-- INSTRUCTIONS TO FOLLOW --
For every record, give an exact copy that has no pictures in it.

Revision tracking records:
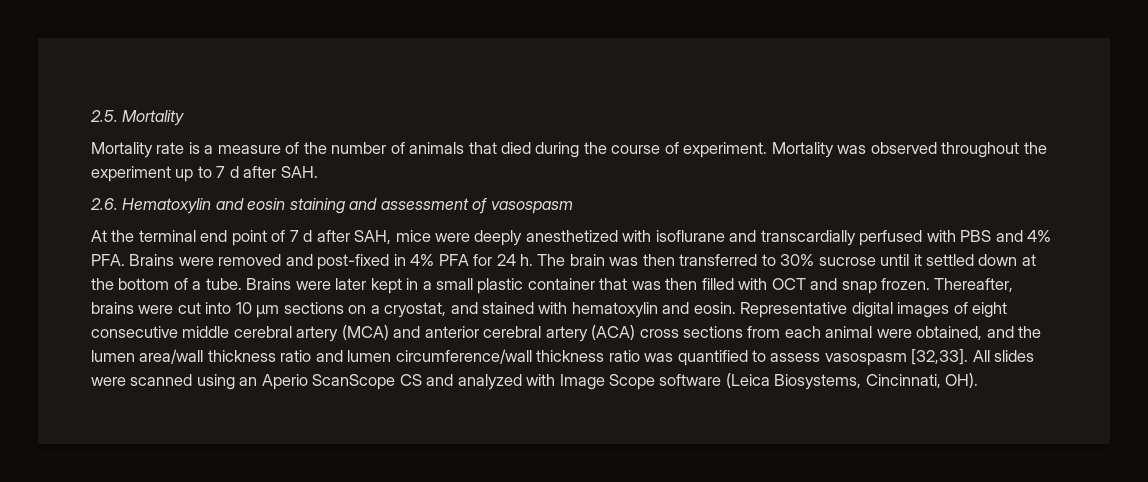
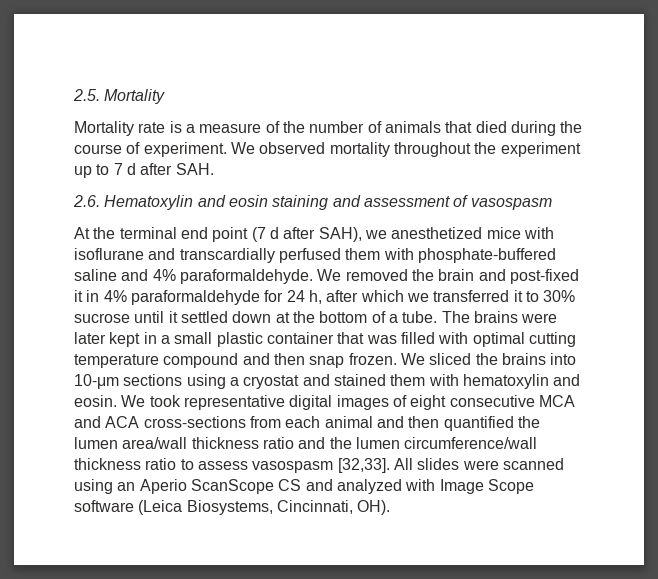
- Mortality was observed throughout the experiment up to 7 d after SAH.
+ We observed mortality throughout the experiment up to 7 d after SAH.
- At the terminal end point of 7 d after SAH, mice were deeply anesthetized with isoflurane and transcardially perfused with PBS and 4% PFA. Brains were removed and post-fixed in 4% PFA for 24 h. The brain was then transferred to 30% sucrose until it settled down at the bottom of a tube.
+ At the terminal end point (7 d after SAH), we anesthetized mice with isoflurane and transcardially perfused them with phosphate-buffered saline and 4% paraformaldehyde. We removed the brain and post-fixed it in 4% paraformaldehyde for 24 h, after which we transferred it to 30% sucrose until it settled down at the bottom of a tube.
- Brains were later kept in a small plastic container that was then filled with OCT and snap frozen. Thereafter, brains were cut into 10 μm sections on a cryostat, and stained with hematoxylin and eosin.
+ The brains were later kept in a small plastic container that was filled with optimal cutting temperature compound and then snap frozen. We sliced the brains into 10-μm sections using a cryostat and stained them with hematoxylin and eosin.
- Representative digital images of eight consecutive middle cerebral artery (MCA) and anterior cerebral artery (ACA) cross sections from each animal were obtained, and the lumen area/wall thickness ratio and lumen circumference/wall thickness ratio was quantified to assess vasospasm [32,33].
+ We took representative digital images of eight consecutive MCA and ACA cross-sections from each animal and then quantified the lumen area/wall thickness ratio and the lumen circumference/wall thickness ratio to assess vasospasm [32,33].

-- WRITTEN ANSWER --
- Mortality was observed throughout the experiment up to 7 d after SAH.
+ We observed mortality throughout the experiment up to 7 d after SAH.
- At the terminal end point of 7 d after SAH, mice were deeply anesthetized with isoflurane and transcardially perfused with PBS and 4% PFA. Brains were removed and post-fixed in 4% PFA for 24 h. The brain was then transferred to 30% sucrose until it settled down at the bottom of a tube.
+ At the terminal end point (7 d after SAH), we anesthetized mice with isoflurane and transcardially perfused them with phosphate-buffered saline and 4% paraformaldehyde. We removed the brain and post-fixed it in 4% paraformaldehyde for 24 h, after which we transferred it to 30% sucrose until it settled down at the bottom of a tube.
- Brains were later kept in a small plastic container that was then filled with OCT and snap frozen. Thereafter, brains were cut into 10 μm sections on a cryostat, and stained with hematoxylin and eosin.
+ The brains were later kept in a small plastic container that was filled with optimal cutting temperature compound and then snap frozen. We sliced the brains into 10-μm sections using a cryostat and stained them with hematoxylin and eosin.
- Representative digital images of eight consecutive middle cerebral artery (MCA) and anterior cerebral artery (ACA) cross sections from each animal were obtained, and the lumen area/wall thickness ratio and lumen circumference/wall thickness ratio was quantified to assess vasospasm [32,33].
+ We took representative digital images of eight consecutive MCA and ACA cross-sections from each animal and then quantified the lumen area/wall thickness ratio and the lumen circumference/wall thickness ratio to assess vasospasm [32,33].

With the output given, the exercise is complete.